Глее-то за лесом вдруг послышался отдаленный звон колоколов. Обозные дружно сняли шапки, перекрестились, а один коренастый мужик, скинув волчий тулуп, упал на колени в снег и принялся громко читать молитву.
- Богородица-Дева Тихвинская…
Произнес пару слов… и вдруг захрипел, повалился в сугроб, схватившись за горло! И тут же со всех сторон раздался громкий заливистый свист, послышались крики, и темные фигуры с ножами и саблями горохом посыпались из-за деревьев на беззащитный обоз. Нанятая в Ладоге стража не успела и сделать и выстрела – расслабились, ага, как же – дом!
- Убиваю-у-у-ут!!!! – опомнившись, заголосил Варлам. – Постоим же, братцы. Постоим!
Один их разбойников – огромный, похожий на рассерженного медведя мужик с всклокоченной рыжей бородишей – с размаху хватанул старшего обозника саблей. Бедолага упал, закрывая окровавленное лицо рукою… Другой – мосластый, со шрамом на левом щеке и щегольской бородкою, выстрелил из пистолета вверх – видать, подавал знак своим, что еще сидели в засаде.
Рыжебородый разбойник повернулся к Бьянке, осклабился:
- Глянь-ко, Тимох, да тут баба!
Мило улыбнувшись, баронесса живенько выхватила из-под рогожки заряженные пистолеты, специально купленные в путь, и, выстрелив разбойнику в грудь, ткнула стволом возницу:
- Пошел! Гони, живо!
Опамятавшийся мужик сноровисто ухватил вожжи, гикнул:
- Н-но, залетные! А ну, выручай! Н-но!
Рванув с места, гнедые, обогнув по сугробам несколько передних саней, наметом понеслись к посаду, так, что только снежок под полозьями заскрипел! Часть лиходеев тот час же кинулась в погоню – закричали, загикали… засвистели в воздухе стрелы… а вот громыхнул и выстрел.

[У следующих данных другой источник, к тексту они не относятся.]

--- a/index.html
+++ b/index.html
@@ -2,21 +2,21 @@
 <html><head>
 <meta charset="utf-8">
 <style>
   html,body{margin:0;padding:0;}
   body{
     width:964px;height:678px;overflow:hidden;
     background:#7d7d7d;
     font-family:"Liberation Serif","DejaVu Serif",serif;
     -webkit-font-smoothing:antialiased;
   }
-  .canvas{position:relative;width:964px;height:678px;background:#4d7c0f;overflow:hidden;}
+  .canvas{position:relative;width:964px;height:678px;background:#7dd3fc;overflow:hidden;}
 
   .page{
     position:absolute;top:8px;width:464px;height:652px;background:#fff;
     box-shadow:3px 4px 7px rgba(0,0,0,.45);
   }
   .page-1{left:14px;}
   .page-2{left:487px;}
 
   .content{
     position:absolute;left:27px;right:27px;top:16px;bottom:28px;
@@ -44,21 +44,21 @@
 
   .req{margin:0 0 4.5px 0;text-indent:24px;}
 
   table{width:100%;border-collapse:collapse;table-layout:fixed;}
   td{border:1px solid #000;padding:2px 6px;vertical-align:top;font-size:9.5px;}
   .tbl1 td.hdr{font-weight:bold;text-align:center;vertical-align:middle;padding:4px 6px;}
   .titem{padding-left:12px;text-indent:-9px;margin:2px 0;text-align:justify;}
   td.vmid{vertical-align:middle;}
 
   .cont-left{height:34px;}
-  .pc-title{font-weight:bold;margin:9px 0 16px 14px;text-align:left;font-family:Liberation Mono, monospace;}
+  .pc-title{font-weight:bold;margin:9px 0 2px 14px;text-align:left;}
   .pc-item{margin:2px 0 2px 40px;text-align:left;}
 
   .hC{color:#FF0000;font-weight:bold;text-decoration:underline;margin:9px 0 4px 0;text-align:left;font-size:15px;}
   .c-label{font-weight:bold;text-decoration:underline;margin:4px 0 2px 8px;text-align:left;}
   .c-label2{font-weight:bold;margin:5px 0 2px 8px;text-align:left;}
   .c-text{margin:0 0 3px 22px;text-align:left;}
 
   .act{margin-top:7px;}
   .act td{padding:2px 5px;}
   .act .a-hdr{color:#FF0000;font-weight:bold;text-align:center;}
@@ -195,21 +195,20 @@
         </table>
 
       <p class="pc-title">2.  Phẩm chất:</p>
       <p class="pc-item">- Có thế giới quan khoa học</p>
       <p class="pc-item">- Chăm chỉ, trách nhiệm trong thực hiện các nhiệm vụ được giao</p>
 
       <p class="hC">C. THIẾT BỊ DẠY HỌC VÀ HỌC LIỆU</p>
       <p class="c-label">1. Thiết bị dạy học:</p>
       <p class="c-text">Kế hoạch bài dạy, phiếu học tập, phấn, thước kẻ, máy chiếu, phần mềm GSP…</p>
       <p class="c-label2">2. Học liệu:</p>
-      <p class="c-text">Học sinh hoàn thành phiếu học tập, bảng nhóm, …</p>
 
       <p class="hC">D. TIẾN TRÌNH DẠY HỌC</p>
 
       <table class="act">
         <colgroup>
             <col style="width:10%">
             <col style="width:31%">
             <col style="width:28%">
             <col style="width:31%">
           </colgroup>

Хорошо, прямо на глазах темнело уже – сложно было попасть.
- Заряжай! – Бьянка кинула пистолеты Тому. – Да пошевеливайся. А ты, возница – гони.

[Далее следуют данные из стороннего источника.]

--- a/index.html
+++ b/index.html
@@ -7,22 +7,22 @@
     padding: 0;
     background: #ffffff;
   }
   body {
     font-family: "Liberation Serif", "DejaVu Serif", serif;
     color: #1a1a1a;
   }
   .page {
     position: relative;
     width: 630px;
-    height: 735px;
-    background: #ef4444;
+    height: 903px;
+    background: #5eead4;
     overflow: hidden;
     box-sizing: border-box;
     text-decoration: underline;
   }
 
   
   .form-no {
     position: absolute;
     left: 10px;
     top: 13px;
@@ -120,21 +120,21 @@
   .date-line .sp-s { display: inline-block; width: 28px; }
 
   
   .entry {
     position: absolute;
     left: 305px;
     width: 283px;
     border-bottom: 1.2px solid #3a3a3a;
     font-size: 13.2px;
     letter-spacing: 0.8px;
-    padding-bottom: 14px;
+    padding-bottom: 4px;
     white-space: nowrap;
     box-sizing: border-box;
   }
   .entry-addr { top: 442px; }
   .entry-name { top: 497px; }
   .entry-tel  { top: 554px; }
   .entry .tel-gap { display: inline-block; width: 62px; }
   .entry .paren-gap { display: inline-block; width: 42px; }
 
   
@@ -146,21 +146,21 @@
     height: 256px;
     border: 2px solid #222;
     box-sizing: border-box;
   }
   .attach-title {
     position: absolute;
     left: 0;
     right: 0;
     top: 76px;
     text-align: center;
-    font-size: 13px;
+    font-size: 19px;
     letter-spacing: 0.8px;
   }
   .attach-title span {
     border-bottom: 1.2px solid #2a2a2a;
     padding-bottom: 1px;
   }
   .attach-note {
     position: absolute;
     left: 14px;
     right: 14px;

- Гоню, боярышня, гоню»… Н-но!!!
- Готово, госпожа, - негр протянул пистолет.
- Хорошо…
Кивнув, баронесса закусила губу, прицелилась, насколько это сейчас было возможным… а вообще говоря – просто пальнула наугад, на посвисты да стук копыт. Выстрел оказался удачным – один из преследующих сани разбойников с воплем свалился с лошади.

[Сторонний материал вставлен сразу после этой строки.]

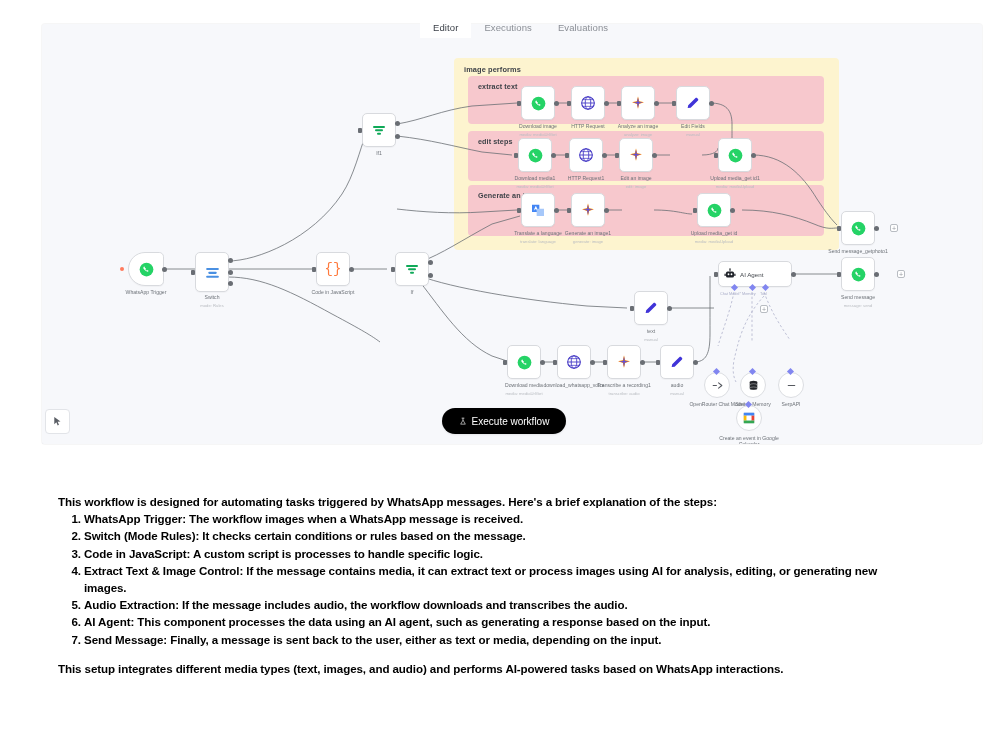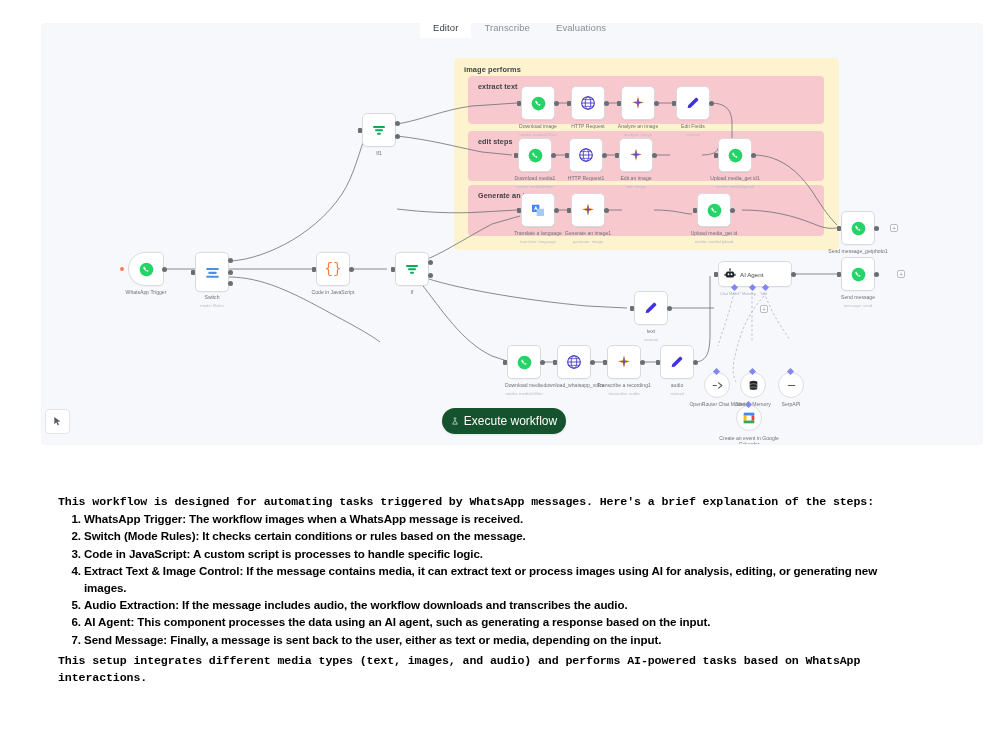--- a/index.html
+++ b/index.html
@@ -116,53 +116,53 @@
   }
   .port { position:absolute; width:5px; height:5px; background:#8186f0;
           z-index:9; }
   .portdia { transform: rotate(45deg); }
   .portlabel { position:absolute; font-size:3.8px; color:#a9adc8; z-index:9; }
 
   
   .exec {
     position: absolute; left: 442px; top: 408px;
     width: 124px; height: 26px; border-radius: 13px;
-    background: #14532d; color: #fff;
+    background: #000000; color: #fff;
     display: flex; align-items: center; justify-content: center; gap: 5px;
-    font-size: 12px; z-index: 25; box-shadow: 0 1px 2px rgba(0,0,0,.08);
+    font-size: 10px; z-index: 25; box-shadow: 0 1px 2px rgba(0,0,0,.08);
   }
   .flaskico { width:8px; height:9px; }
 
   
   .ptool {
     position: absolute; left: 45px; top: 409px;
     width: 25px; height: 25px; background: #fff;
     border: 1px solid #e2e4e8; border-radius: 4px; z-index: 25;
     display:flex; align-items:center; justify-content:center;
   }
 
   
   .desc {
     position: absolute; left: 58px; top: 493px; width: 860px;
     font-size: 11.6px; color: #000; font-weight: bold;
     line-height: 17.2px; letter-spacing: -0.1px;
   }
   .desc ol { margin: 0 0 0 0; padding-left: 26px; }
   .desc ol li { margin: 0; padding: 0; }
-  .desc p { margin: 0; font-family: Liberation Mono, monospace; }
-  .desc .tail { margin-top: 4px; }
+  .desc p { margin: 0; }
+  .desc .tail { margin-top: 12px; }
 </style>
 </head>
 <body>
 
 <div id="page">
 
   <div class="tabbar">
     <div class="tab active">Editor</div>
-    <div class="tab">Transcribe</div>
+    <div class="tab">Executions</div>
     <div class="tab">Evaluations</div>
   </div>
 
   <div class="canvas">
 
 
     <div class="note note-yellowlight" style="left:412px; top:34px; width:385px; height:192px;">
       <div class="note-label" style="left:10px; top:7px; font-size:7.4px;">image performs</div>
     </div>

Бьянка выстрела еще… а затем. вспомнив, велела Тому вытащить из дорожного сундука купленные еще в Питер-бурхе железные «ежи» - под копыта коней. Бросила… Выстрелила…
Позади послышались крики и ругань… погоня быстро отстала.
- А ты молодец, боярышня! – на миг обернувшись, похвал возчик. – Как и сообразила-то?
Баронесса лишь слабо улыбнулась в ответ:
- Я ж знала, куда еду – в леса. А где леса, там и разбойники. Подготовилась.
- Молоде-е-ец.
- Так скоро уже посад?
- Скоро, скоро, девонька! Во-он уже и обитель видна… Эх, молебен закажу! Вырвались!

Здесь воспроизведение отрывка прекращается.